Coisas do sistema que não interessam para nada.
Sorria está a ser filmado, para sua proteção obviamente.
https://youtu.be/pNf4-d6fDoY
Ventura não foi eleito Presidente da República, por isso, nada disto pode acontecer no Portugal do inSeguro, aos membros da Geringonça presidencial e ao carapau de gato, ou talvez possa.
Se ele tivesse sido eleito, era outra conversa.

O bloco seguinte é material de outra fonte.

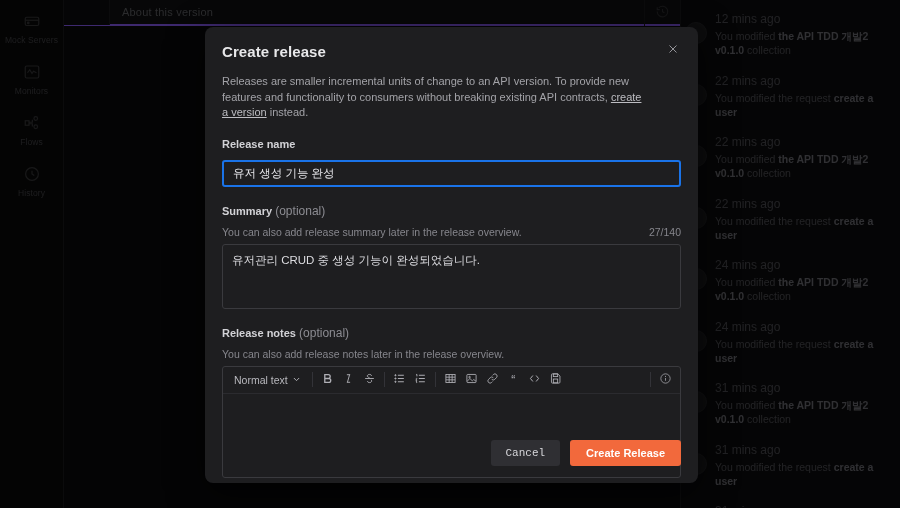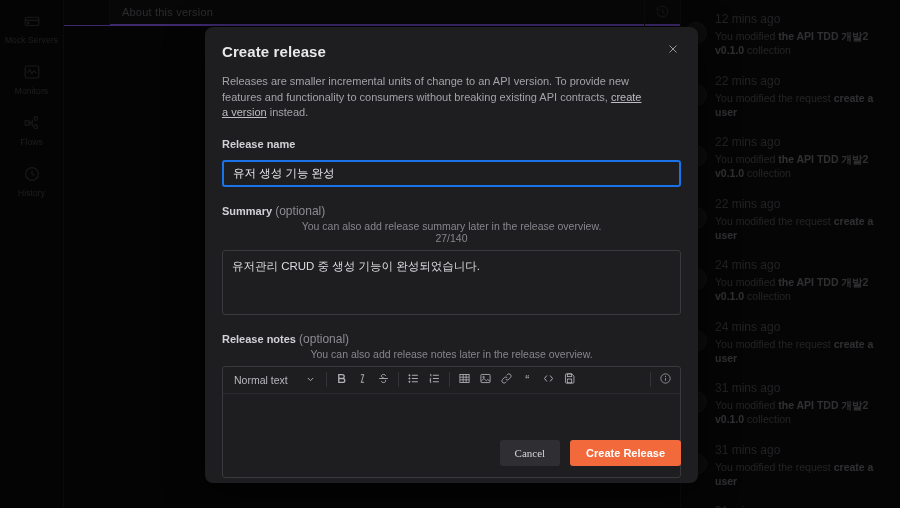--- a/index.html
+++ b/index.html
@@ -101,8 +101,8 @@
   }
   .field-label .opt { font-weight: normal; color: #8c8c92; font-size: 12px; }
   .field-sub {
-    font-size: 10.5px; color: #86868c; margin-top: 2px;
-    display: flex; justify-content: space-between; align-items: center; flex-direction: column;
+    font-size: 10.5px; color: #86868c; margin-top: 8px;
+    display: flex; justify-content: space-between; align-items: flex-start;
   }
   .counter { font-size: 10.5px; color: #86868c; }
 

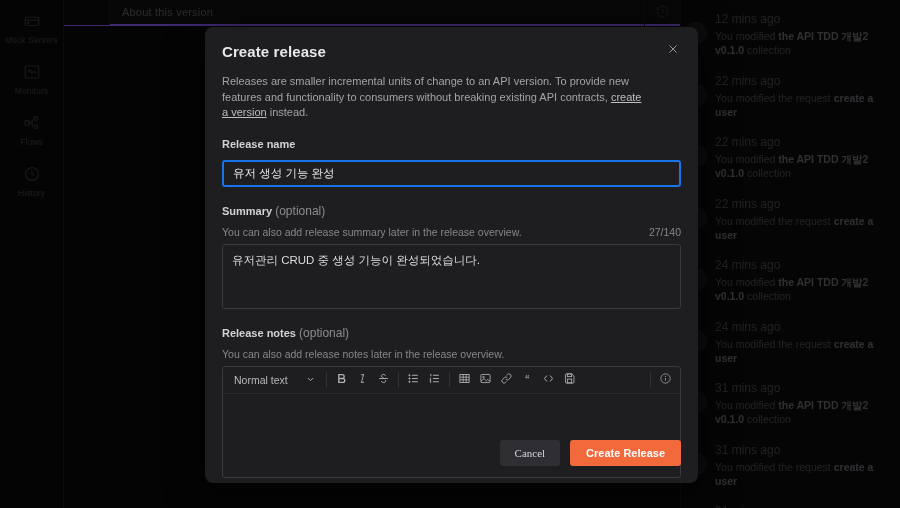--- a/index.html
+++ b/index.html
@@ -129,7 +129,7 @@
     border-bottom: 1px solid #2b2b2f; padding: 0 4px; gap: 0;
   }
   .tb-select {
-    display: flex; align-items: center; gap: 18px; padding: 0 7px; height: 21px;
+    display: flex; align-items: center; gap: 4px; padding: 0 7px; height: 21px;
     font-size: 10.5px; color: #b9b9be; cursor: pointer; border-radius: 3px;
   }
   .tb-select svg { width: 9px; height: 9px; color:#b9b9be; }

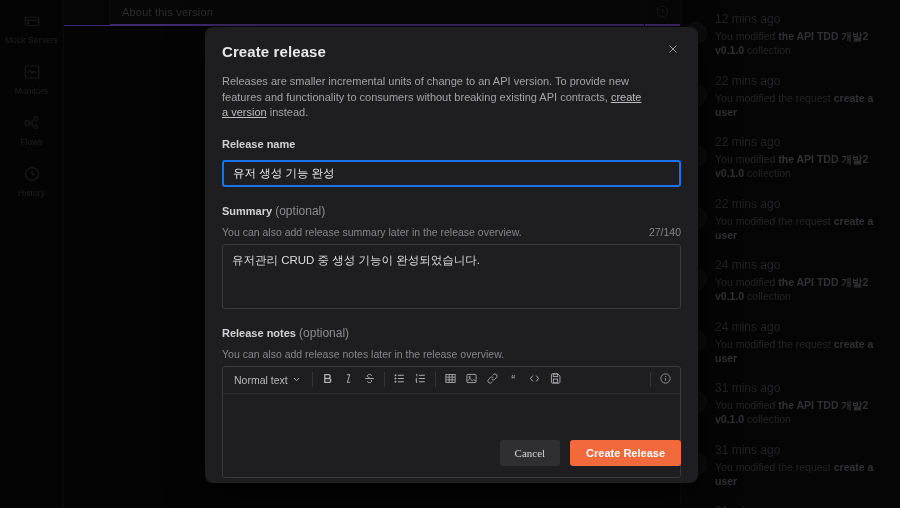--- a/index.html
+++ b/index.html
@@ -160,7 +160,7 @@
   .btn-cancel {
     background: #2f2f33; color: #d6d6da; border: none; border-radius: 3px;
     font-size: 11px; padding: 7px 15px; cursor: pointer;
-    font-family: Liberation Serif, serif;
+    font-family: Liberation Mono, monospace;
   }
   .btn-primary {
     background: #f2693c; color: #fff; border: none; border-radius: 3px;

https://greenwald.substack.com/p/amazons-ring-and-googles-nest-unwittingly
Entre a versão do olho estatal e a do olho dos glutões, ou as duas numa, a escolha é sua, de resto, com a curiosidade da malta com tudo que é engenhoquice, só falta levarmos um chip na testa, como aliás parece que, alegremente, na Suecia algumas empresas já usam
no pulso dos mal empregados para picarem o ponto.
Há um filme engraçado, em que no futuro as pessoas tem no pulso um chip de tempo, onde tudo é pago em tempo, o qual se chegar a zero o portador morre, se ninguém encostar o seu pulso ao dele e lhe der tempo, e é claro que os ricos tem tempo até á 5º casa.
Já faltou mais.
Entretanto e para distração outra peça trumpiana.
https://oilprice.com/Energy/Energy-General/Alberta-Separatists-Ramp-Up-Efforts-to-Leave-Canada-After-Trump-Meeting.html

Alice Alfazema disse...

É tudo demasiado nojento, como incrível é a quantidade de gente envolvida.